The United States famously has some of the worst maternity and paternity leave policies in the world, with zero weeks of paid leave mandated, and only three months of unpaid leave. (And that’s if you work for a company with more than 50 people.) So what’s a parent-to-be to do?
First of all, don’t assume that your company’s official policy is the last word on the subject. Amy Gallo at Harvard Business Review spoke with several experts on parental leave policies, and many agreed that it’s worth trying for more time, or more paid time.
“Even when there is a policy, employees often negotiate a better situation for themselves,” says Denise Rousseau, author of “I-Deals: Idiosyncratic Deals Workers Bargain for Themselves.”
The next step is to find out what your company’s policy is. Review the employee handbook, or better yet, talk to someone in HR, to find out what your company offers and doesn’t offer. It might be more than you think: Families and Work Institute’s 2012 National Study of Employers found that the average leave was 14 weeks — two weeks more than the mandated time off stipulated by the Family Medical Leave Act.

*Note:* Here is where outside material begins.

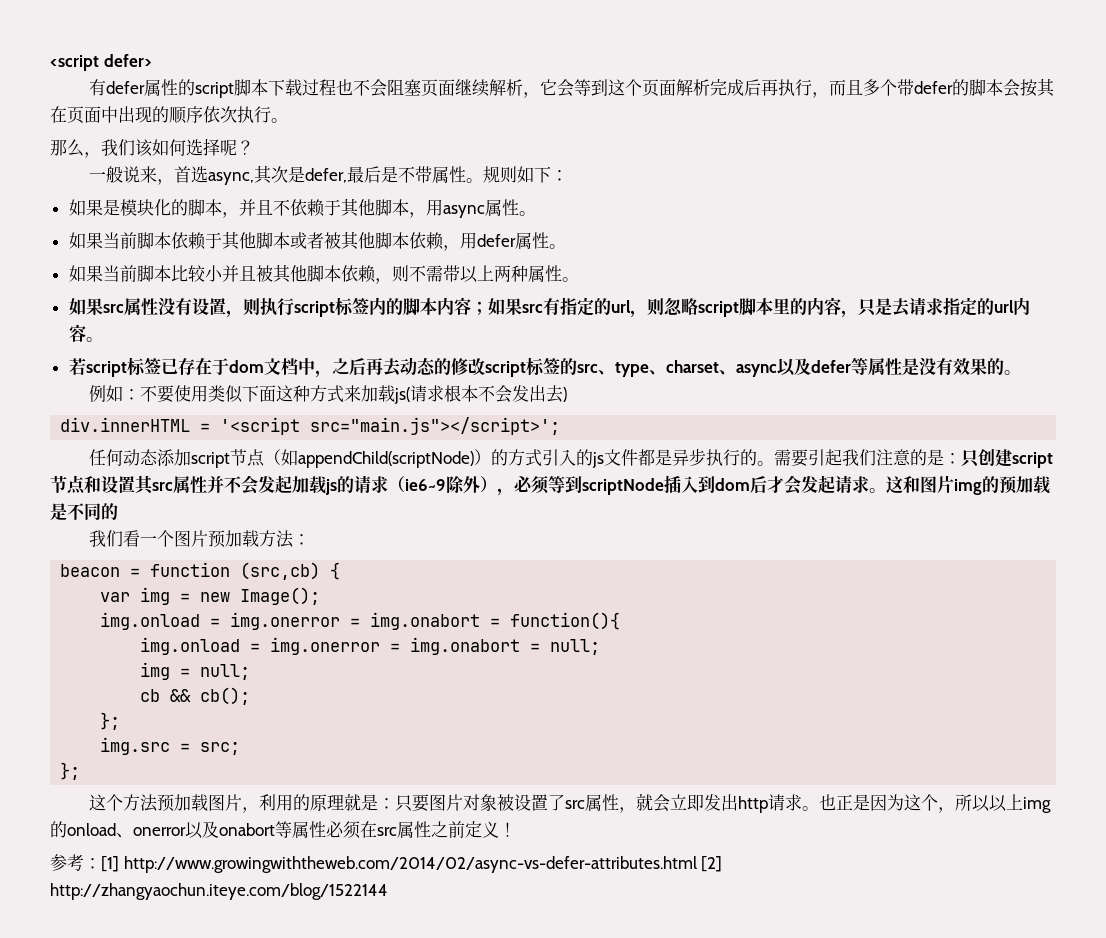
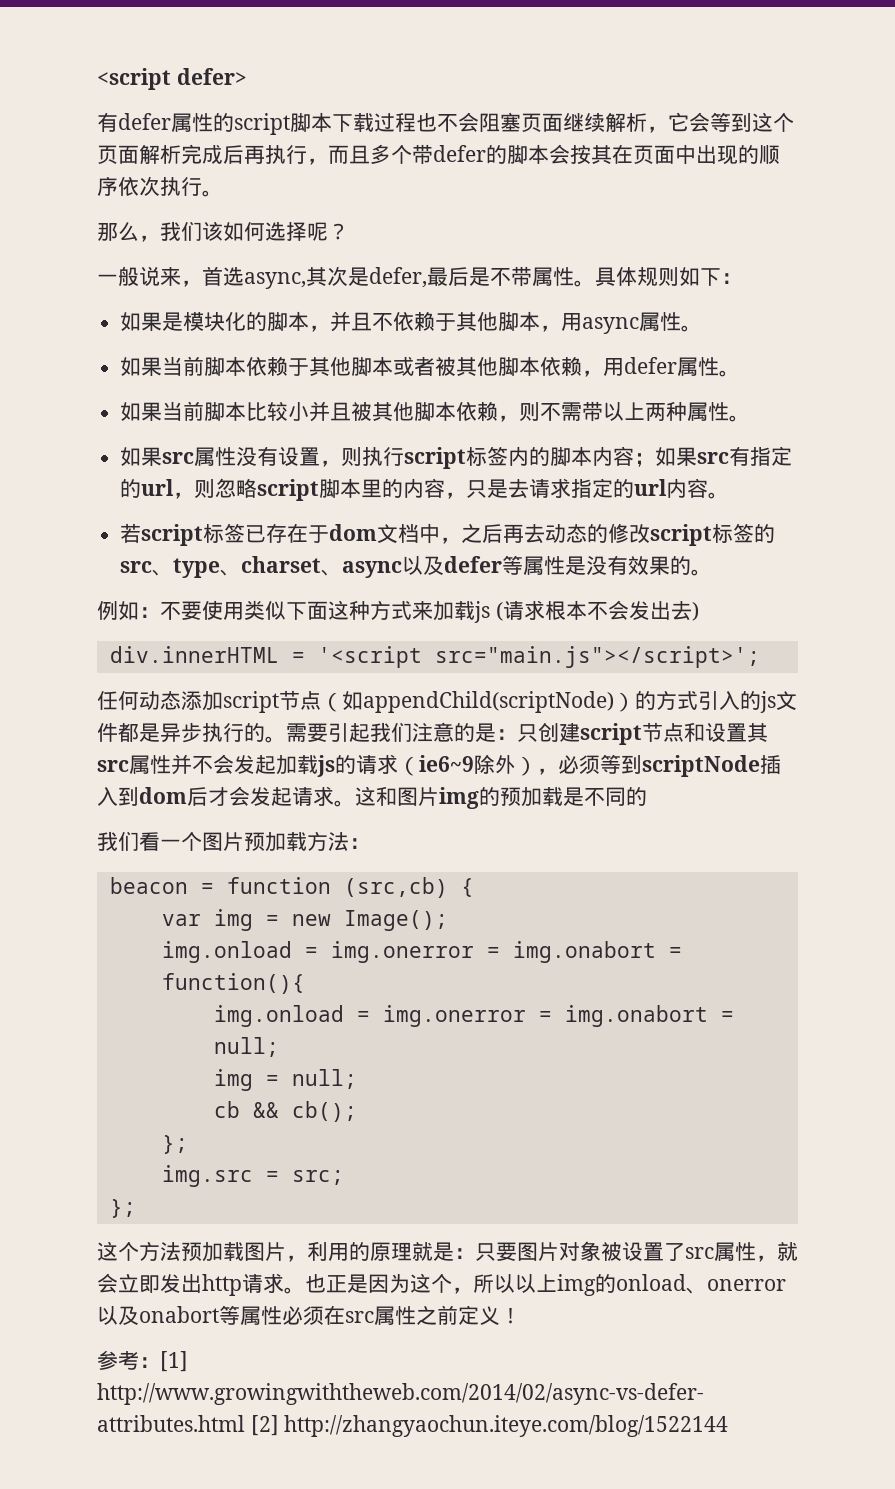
(484, 180) none -> [595,267,637,287] 具体
[394,387,412,404] js( -> [474,601,503,623] js (

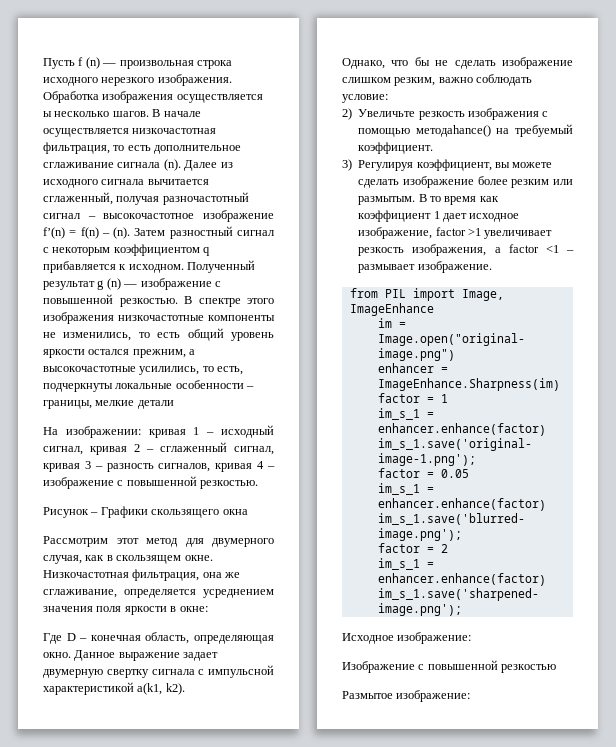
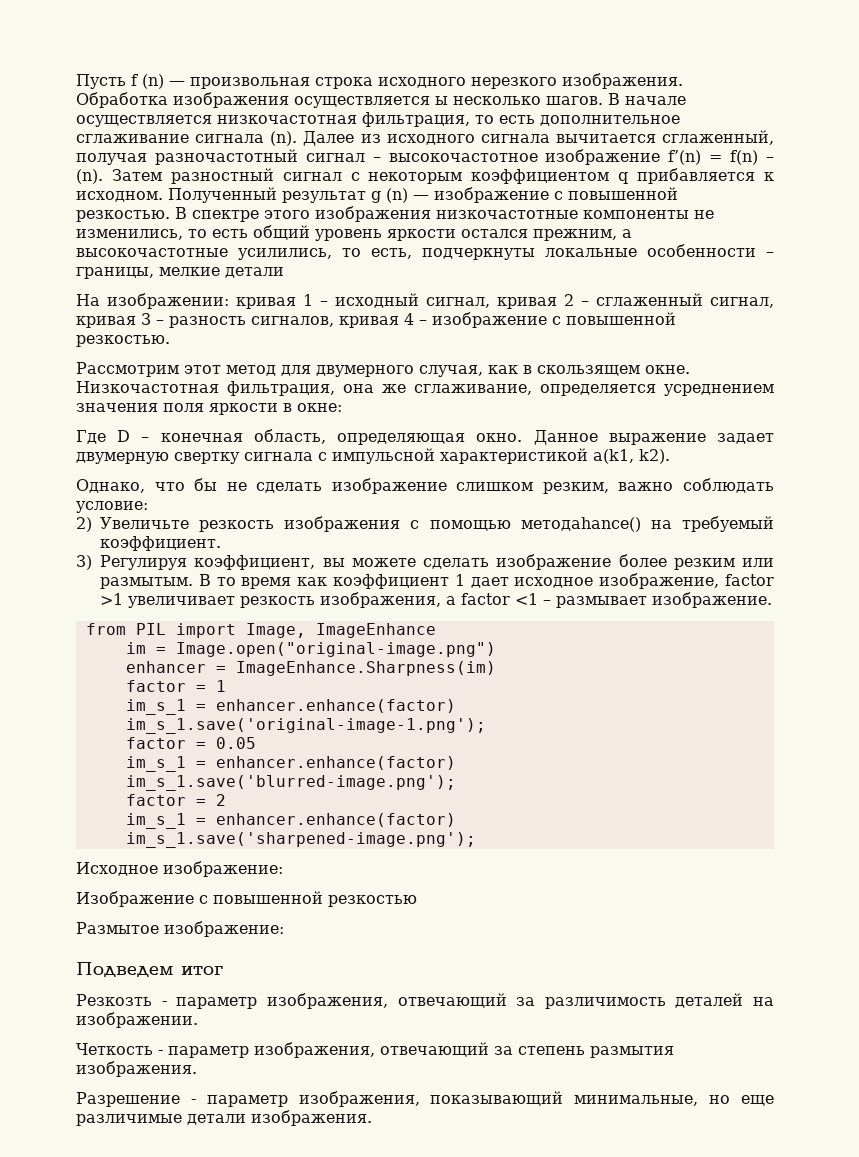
[43,506,248,518] // Рисунок – Графики скользящего окна -> (170, 341) none
(471, 696) none -> [76,962,223,977] [76,993,774,1009] [76,1012,198,1028] [76,1042,674,1058] [76,1061,197,1077] [76,1091,774,1107] [76,1110,372,1126] // Подведем итог // Резкозть - параметр изображения, отвечающий за различимость деталей на изображении. // Четкость - параметр изображения, отвечающий за степень размытия изображения. // Разрешение - параметр изображения, показывающий минимальные, но еще различимые детали изображения.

Of course, time off doesn’t necessarily mean paid time off: Gallo found that only 9 percent of companies offered fully paid leave. To find out what accommodations the company has made in the past, she suggests asking around to find out what your colleagues were able to arrange.
Finally, when you do go talk to your manager, she suggests approaching it “as a problem you’re hoping to solve together, not a demand or threat.”